Oh, right, registration ends this week. Pre-registering (and of course pre-paying!) offers approximately a $25 discount and is the only way to compete in events other than 3x3. Anybody who has not paid by the time registration closes will only be able to compete in 3x3 and it will cost $20 to do so (and you will not get into the science center for free). In case you haven't noticed, I don't want walk-in competitors.


----------



## brandbest1 (Dec 4, 2012)

Not going  Farewell, magics.


----------



## acohen527 (Dec 4, 2012)

Hi,
Can I please be taken off of both magics? I already accomplished my goal of worst in the world at Levittown  I'm Aaron Cohen btw


----------



## Bob (Dec 4, 2012)

acohen527 said:


> Hi,
> Can I please be taken off of both magics? I already accomplished my goal of worst in the world at Levittown  I'm Aaron Cohen btw


done


----------



## Swordsman Kirby (Dec 4, 2012)

acohen527 said:


> Hi,
> Can I please be taken off of both magics? I already accomplished my goal of worst in the world at Levittown  I'm Aaron Cohen btw



Bob, can I do five 10min magic solves?


----------



## Mike Hughey (Dec 4, 2012)

Swordsman Kirby said:


> Bob, can I do five 10min magic solves?



All you need to do to ruin Aaron's record is a single 10 minute master magic solve.


----------



## Noahaha (Dec 4, 2012)

Mike Hughey said:


> All you need to do to ruin Aaron's record is a single 10 minute master magic solve.



However, he cannot show up as worst in the world because he has already done better. He can get the worst single ever but he can't be the worst person.


----------



## acohen527 (Dec 4, 2012)

Noahaha said:


> However, he cannot show up as worst in the world because he has already done better. He can get the worst single ever but he can't be the worst person.



This is what I was going to say.


----------



## Mike Hughey (Dec 4, 2012)

Noahaha said:


> However, he cannot show up as worst in the world because he has already done better. He can get the worst single ever but he can't be the worst person.





acohen527 said:


> This is what I was going to say.



Oh - true - what was I thinking? Oh well. Someone else could still do that, though.


----------



## acohen527 (Dec 4, 2012)

Mike Hughey said:


> Oh - true - what was I thinking? Oh well. Someone else could still do that, though.

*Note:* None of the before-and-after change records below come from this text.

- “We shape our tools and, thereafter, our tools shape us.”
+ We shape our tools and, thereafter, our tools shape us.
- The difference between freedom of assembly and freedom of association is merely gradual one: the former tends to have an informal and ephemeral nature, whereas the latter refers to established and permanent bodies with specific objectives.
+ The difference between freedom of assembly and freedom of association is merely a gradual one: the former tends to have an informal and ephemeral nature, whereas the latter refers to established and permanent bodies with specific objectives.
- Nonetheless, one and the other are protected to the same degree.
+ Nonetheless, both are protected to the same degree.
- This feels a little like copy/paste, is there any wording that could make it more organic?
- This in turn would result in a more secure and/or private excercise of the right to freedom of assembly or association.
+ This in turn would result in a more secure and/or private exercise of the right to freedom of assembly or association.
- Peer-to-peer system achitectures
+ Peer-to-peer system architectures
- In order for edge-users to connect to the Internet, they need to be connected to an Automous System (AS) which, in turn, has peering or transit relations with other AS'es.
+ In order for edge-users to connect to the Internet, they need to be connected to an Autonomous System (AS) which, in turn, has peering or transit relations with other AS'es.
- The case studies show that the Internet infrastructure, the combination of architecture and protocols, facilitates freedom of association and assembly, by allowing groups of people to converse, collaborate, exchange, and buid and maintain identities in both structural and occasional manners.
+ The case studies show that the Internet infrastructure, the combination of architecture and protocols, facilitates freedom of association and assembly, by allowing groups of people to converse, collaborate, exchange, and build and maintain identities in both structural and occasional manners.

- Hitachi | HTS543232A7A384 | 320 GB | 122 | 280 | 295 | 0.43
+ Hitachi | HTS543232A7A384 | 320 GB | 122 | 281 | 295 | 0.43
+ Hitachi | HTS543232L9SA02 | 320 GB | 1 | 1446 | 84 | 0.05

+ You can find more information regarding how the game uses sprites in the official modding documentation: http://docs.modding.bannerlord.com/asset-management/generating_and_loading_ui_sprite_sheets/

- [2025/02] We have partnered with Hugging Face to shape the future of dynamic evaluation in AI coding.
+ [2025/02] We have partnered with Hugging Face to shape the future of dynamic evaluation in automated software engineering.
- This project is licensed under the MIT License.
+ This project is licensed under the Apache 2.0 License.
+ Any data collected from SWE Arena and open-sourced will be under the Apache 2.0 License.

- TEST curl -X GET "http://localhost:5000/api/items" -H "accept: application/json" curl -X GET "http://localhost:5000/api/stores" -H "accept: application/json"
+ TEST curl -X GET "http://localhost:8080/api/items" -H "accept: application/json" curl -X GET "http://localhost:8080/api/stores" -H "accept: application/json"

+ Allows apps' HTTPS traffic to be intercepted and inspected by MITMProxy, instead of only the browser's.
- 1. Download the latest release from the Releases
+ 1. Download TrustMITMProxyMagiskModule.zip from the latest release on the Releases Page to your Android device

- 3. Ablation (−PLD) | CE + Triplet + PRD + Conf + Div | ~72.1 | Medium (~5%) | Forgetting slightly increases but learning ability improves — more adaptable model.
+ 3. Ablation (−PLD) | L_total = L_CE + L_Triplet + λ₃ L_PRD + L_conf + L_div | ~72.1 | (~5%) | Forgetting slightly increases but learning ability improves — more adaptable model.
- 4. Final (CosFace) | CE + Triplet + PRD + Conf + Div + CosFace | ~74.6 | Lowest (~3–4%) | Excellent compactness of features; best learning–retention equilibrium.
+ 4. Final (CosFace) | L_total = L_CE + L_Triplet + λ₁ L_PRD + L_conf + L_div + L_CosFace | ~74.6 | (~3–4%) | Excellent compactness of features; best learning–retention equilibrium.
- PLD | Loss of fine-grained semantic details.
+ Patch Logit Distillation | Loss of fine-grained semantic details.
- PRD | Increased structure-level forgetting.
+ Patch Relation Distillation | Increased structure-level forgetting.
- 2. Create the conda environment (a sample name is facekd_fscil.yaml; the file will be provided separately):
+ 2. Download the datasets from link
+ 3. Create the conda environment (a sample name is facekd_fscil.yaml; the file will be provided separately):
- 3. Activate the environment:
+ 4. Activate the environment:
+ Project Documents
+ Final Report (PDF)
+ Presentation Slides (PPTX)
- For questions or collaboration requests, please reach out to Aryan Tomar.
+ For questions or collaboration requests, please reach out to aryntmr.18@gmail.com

I hope not  I will hopefully have the worst master magic single ever


----------



## Noahaha (Dec 4, 2012)

acohen527 said:


> I hope not  I will hopefully have the worst master magic single ever



You blew your cover...


----------



## Bob (Dec 4, 2012)

Noahaha said:


> You blew your cover...



Don't worry. I'm putting a hard limit on Magic and Master Magic. I don't want people wasting my time.


----------



## PatrickJameson (Dec 4, 2012)

Bob said:


> Don't worry. I'm putting a hard limit on Magic and Master Magic. I don't want people wasting my time.



1 second magic cutoff?


----------



## acohen527 (Dec 5, 2012)

Bob said:


> Don't worry. I'm putting a hard limit on Magic and Master Magic. I don't want people wasting my time.



Sorry about that at Levittown... But my record is safe!


----------



## Kian (Dec 5, 2012)

PatrickJameson said:


> 1 second magic cutoff?



No, sir. I am competing in celebration of its removal. We need something manageable.


----------



## brandbest1 (Dec 5, 2012)

Kian said:


> No, sir. I am competing in celebration of its removal. We need something manageable.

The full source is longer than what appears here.